Since the first new checkpoint inhibitors were approved in the oncology field, researchers have simultaneously begun to evaluate new immunological markers in different tumor histologies, including GCTs. Among these novel immune-related biomarkers, programmed-death receptor axis, including (i.e. PD-1 and its ligand PD-L1) was tested in GCT also; one immunohistochemistry study conducted by Fankhauser et al. confirmed its activation: indeed, a frequent PD-L1 expression in 479 GCT tissue samples was reported, regardless of the histological subtype (73% of seminoma and 64% of non-seminoma patients, respectively) (48). Analyzing data from TCGA database, a surrogate signature of “T-cell inflamed genes” was demonstrated in 47% GCT samples (49). Lobo et al. analyzed both CTLA4 and PD-L1 expression in GCTs: albeit they found high rates of CTLA-4 and PD-L1 expression in GCTs (96.3% and 85.5%, respectively), no significant correlations were demonstrated either between CTLA-4 expression and the GCT characteristics, such as IGCCCG grouping, rete testis or lymphovascular invasion, staging, nor between CTLA-4 intensity and recurrence-free survival (RFS) (p = 0.934). Instead, they demonstrated a PD-L1 expression in 24.9% of samples, with no significant differences between seminomas and non-seminomas, although PD-L1 resulted more frequent in choriocarcinomas than in teratomas. Curiously, they did not found any differences in terms of RFS among PD-1 positive and negative cases (50).
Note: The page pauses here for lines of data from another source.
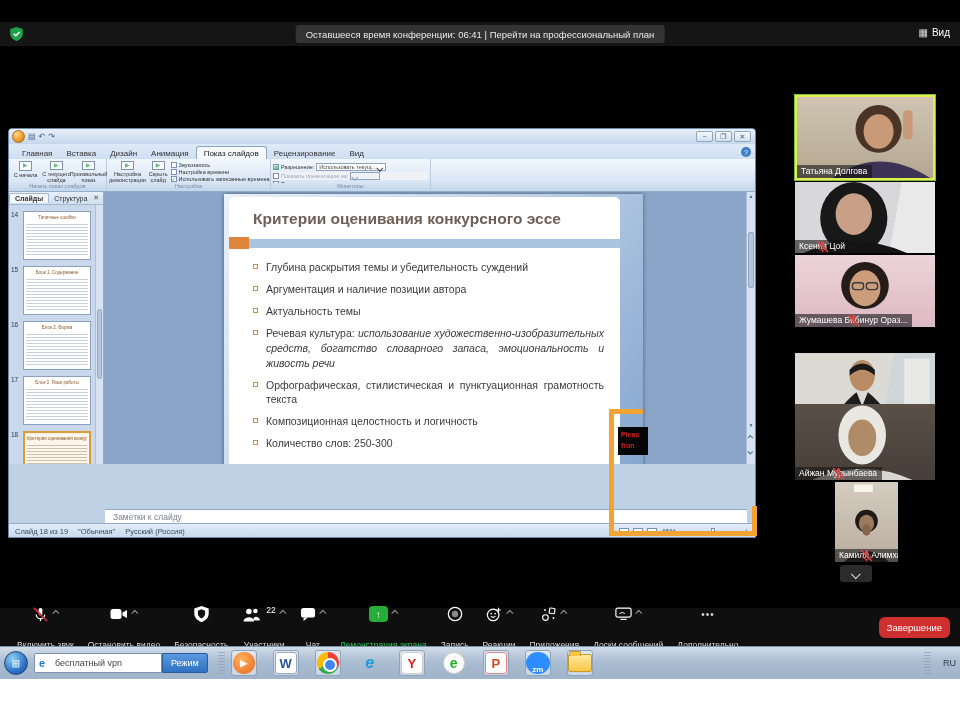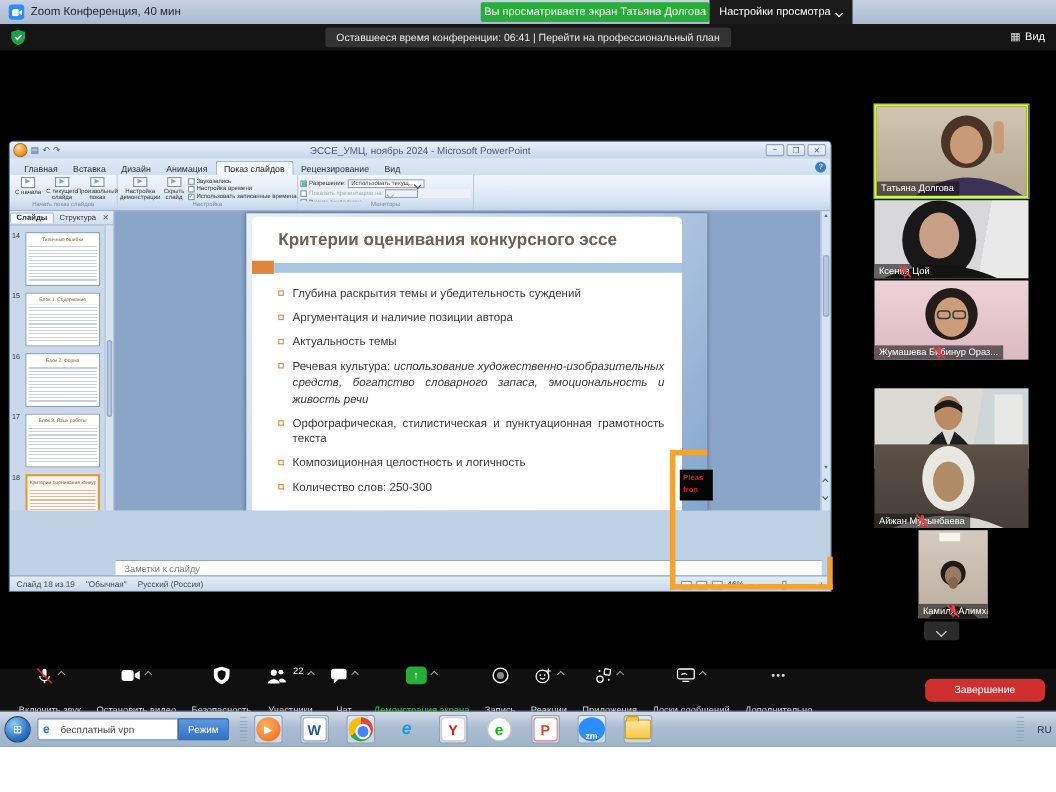"Zoom Конференция, 40 мин" div.zm-titlebar { html: <div> <span> <svg> <rect></rect> <path></path> </svg> </span> <span>Zoom Конференция, 40 мин</span> <div>Вы просматриваете экран Татьяна Долгова</div> <div> <span>Настройки просмотра</span> <span></span> </div> </div> -> none }
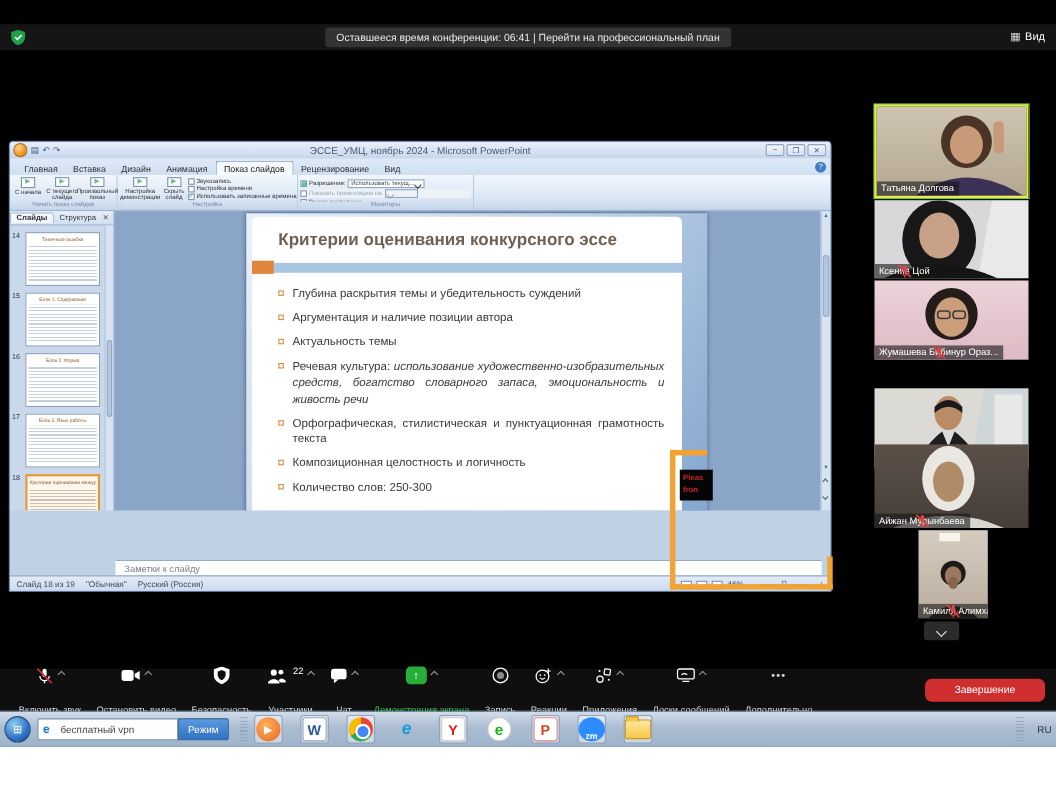"ЭССЕ_УМЦ, ноябрь 2024 - Microsoft" span.ppt-title { html: <span>ЭССЕ_УМЦ, ноябрь 2024 - Microsoft PowerPoint</span> -> none }
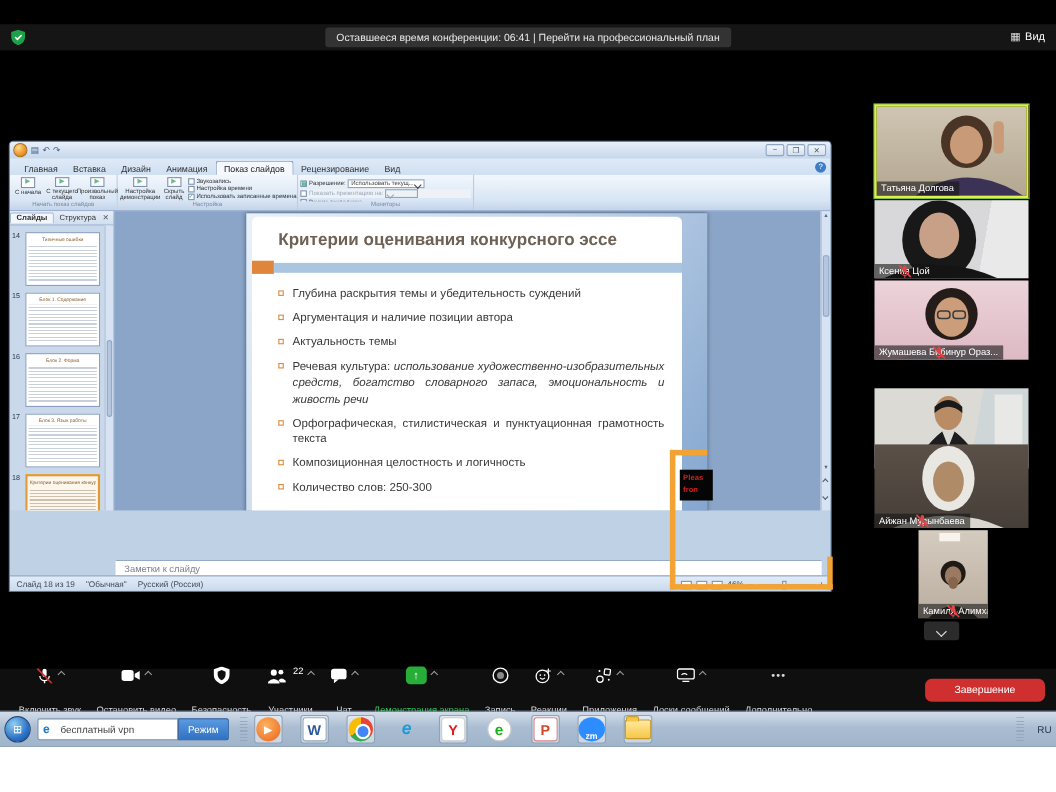"Завершение" .end-btn { padding: 5px 27px -> 5px 8px }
Another study applied a multiplicative quick score to evaluate PD-L1 expression in a semi-quantitative manner, demonstrating a correlation between scores and clinical outcome: in fact, significantly better PFS (HR=0.40; P =0.008) and OS (HR=0.43; P =0.040) were reported in GCT patients low PD-L1 expression levels (51). The predictive role of PD-L1 expression was also confirmed by Chovanec et al. The authors evaluated PD-L1 expression on tumor infiltrating lymphocytes (TIL) – whose prognostic role was previously demonstrated by Bols et al. (52) – and demonstrated that high PD-L1 expression on TIL was correlated with a significantly better prognosis than cases with lower levels (53). The same correlation was reported by Boldrini et al. (54) in the development of childhood malignant extracranial GCTs. Cheng et al. reported that PD-L1–positive TILs are detected in 85,9% of seminomas, 91% of embryonal carcinomas, 60% of yolk sac tumors 54,5% of choriocarcinomas, and 35.7% of teratomas (55). Shah et al. detected T-cell–inflamed TME, which is inversely correlated with AFP levels, more frequently in seminomas than in other GCT (49). Analyzing immune cells other than lymphocytes, similar differences in PD1 expression between seminomas and non-seminomas has been highlighted by other studies. Sadigh et al. detected PD-L1+ tumor-associated macrophages (TAM) rather in seminomas than non seminomas (56). Analyzing 22 types of immune TME, Song et al. demonstrated high expression of CD8+ T-cells, macrophages, and dendritic cells in GCTs compared with normal samples (57). Siska et al. reported an activated CD3+ T-cell infiltration, PD-L1 hyperexpression, and implemented PD-1/PD-L1 spatial interaction in seminomas; this characteristics were correlated with the better prognosis of this histotype, whereas high macrophage and neutrophil gene signatures were more frequently shown in nonseminomas. In both cases, decreased T-cell and NK-cell signatures,and elevated Treg, neutrophil, mast cell, and macrophage signatures were reported in advanced stage of GCTs (58).

More recently, in a Polish study conducted in a 180 GCT patient cohort,a correlation among 1) lower expression of immune checkpoint proteins V-domain Ig suppressor of T cell activation (VISTA) and PD-L1 on TME, 2) elevated inflammatory marker platelet-to-lymphocyte ratio and 3) higher risk of events was reported, suggesting an involvement of both local and systemic anti-tumor immune response in GCTs (59).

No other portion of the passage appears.